I obviously am missing something here. I have a web app where the input for a form may be in English or, after a keyboard switch, Russian. The meta tag for the page is specifying that the page is UTF-8. That does not seem to matter.
If I type in "вв", two of the unicode character: CYRILLIC SMALL LETTER VE
What do I get? A string. I call getCodePoints().toArray() and I get:
[208, 178, 208, 178]
If I call chars().toArray[], I get the same.
What the heck?
I am completely in control of the web page, but of course there will be different browsers. But how can I get something back from the web page that will let me get the proper cyrillic characters?

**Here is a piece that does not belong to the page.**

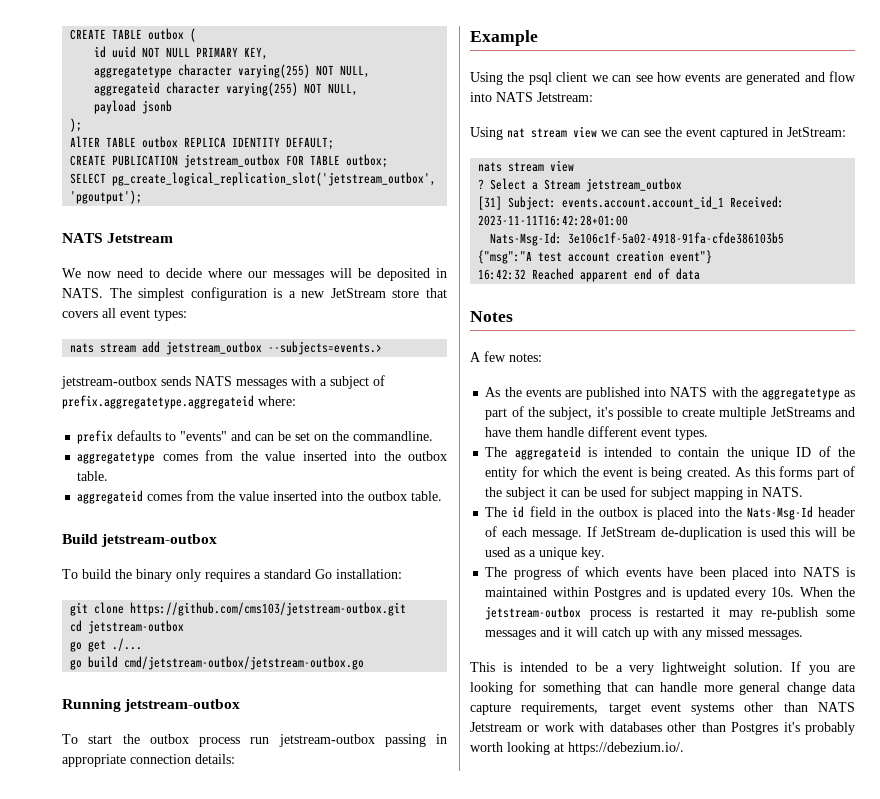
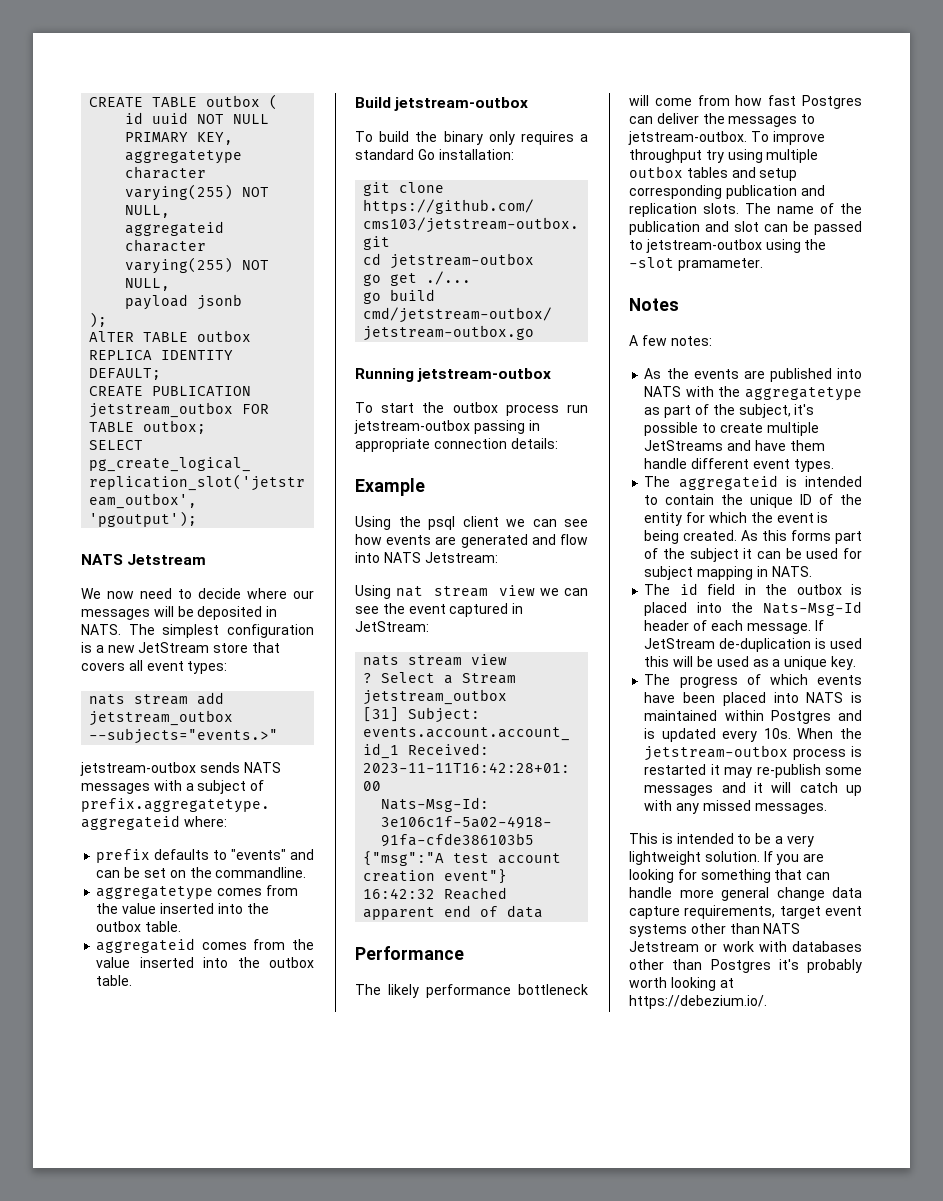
- nats stream add jetstream_outbox --subjects=events.>
+ nats stream add jetstream_outbox --subjects="events.>"
+ Performance
+ The likely performance bottleneck will come from how fast Postgres can deliver the messages to jetstream-outbox. To improve throughput try using multiple outbox tables and setup corresponding publication and replication slots. The name of the publication and slot can be passed to jetstream-outbox using the -slot pramameter.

This is on java 1.8.0_312. I can upgrade some, but not all the way to the latest java.
The page is this:
<!DOCTYPE HTML PUBLIC "-//W3C//DTD HTML 3.2//EN">
<html>
<head>
<title>Cards</title>
<link rel = "stylesheet" href = "https://maxcdn.bootstrapcdn.com/bootstrap/3.3.7/css/bootstrap.min.css" integrity = "sha384-BVYiiSIFeK1dGmJRAkycuHAHRg32OmUcww7on3RYdg4Va+PmSTsz/K68vbdEjh4u" crossorigin = "anonymous" />
<link rel = "stylesheet" href = "https://maxcdn.bootstrapcdn.com/bootstrap/3.3.7/css/bootstrap-theme.min.css" integrity = "sha384-rHyoN1iRsVXV4nD0JutlnGaslCJuC7uwjduW9SVrLvRYooPp2bWYgmgJQIXwl/Sp" crossorigin = "anonymous" />
<script src = "https://maxcdn.bootstrapcdn.com/bootstrap/3.3.7/js/bootstrap.min.js" integrity = "sha384-Tc5IQib027qvyjSMfHjOMaLkfuWVxZxUPnCJA7l2mCWNIpG9mGCD8wGNIcPD7Txa" crossorigin = "anonymous">
</script>
<meta http-equiv = "Content-Type" content = "text/html; charset=UTF-8" />
<style>.table-nonfluid { width: auto !important; }</style>
</head>
<body>
<div style = "padding: 25px 25px 25px 25px;">
<h2 align = "center">Cards</h2>
<div style = "white-space: nowrap;">
<a href="/cgi-bin/WebObjects/app.woa/wo/ee67KCNaHEiW1WdpdA8JIM/2.1">Home</a>
<div>
<form name="f_3_1" method="post" action="/cgi-bin/WebObjects/app.woa/wo/ee67KCNaHEiW1WdpdA8JIM/2.3.1">
<table class = "table" border = "1" style = "max-width: 50%; font-size: 300%; text-align: center;">
<tr>
<td>to go</td>
</tr>
<tr>
<td><input size="25" type="text" name="3.1.5.3.3" /></td>
</tr>
<td>
<input type="submit" value="Submit" name="3.1.5.3.5" /> <a href="/cgi-bin/WebObjects/app.woa/wo/ee67KCNaHEiW1WdpdA8JIM/2.3.1.5.3.7">Skip</a>
</td>
</table>
<input type="hidden" name="wosid" value="ee67KCNaHEiW1WdpdA8JIM" />
</form>
</div>
</div>
</div>
</body>
</html>
Hm. Well, here is at least part of the story.
I have this code:
System.out.println("start: " + start);
int[] points = start.chars().toArray();
byte[] next = new byte[points.length];
int idx = 0;
System.out.print("fixed: ");
for (int p : points) {
next[idx] = (byte)(p & 0xff);
System.out.print(Integer.toHexString(next[idx]) + " ");
idx++;
}
System.out.println("");
The output is:
start: вв
fixed: ffffffd0 ffffffb2 ffffffd0 ffffffb2
And the UTF-8 value for "В", in hex, is d0b2.
So, there it is. The question is, why is this not more easily accessible? Do I really have to put this together byte-pair by byte-pair?
If the string is already in UTF-8, as I think we can see it is, why does the codePoints() method not give us, you know, the codePoints?
Ok, so now I do:
new String(next, StandardCharsets.UTF_8);
and I get the proper string. But it still seems strange that codePoints() gives me an IntStream, but if you use these things as int values, it is broken.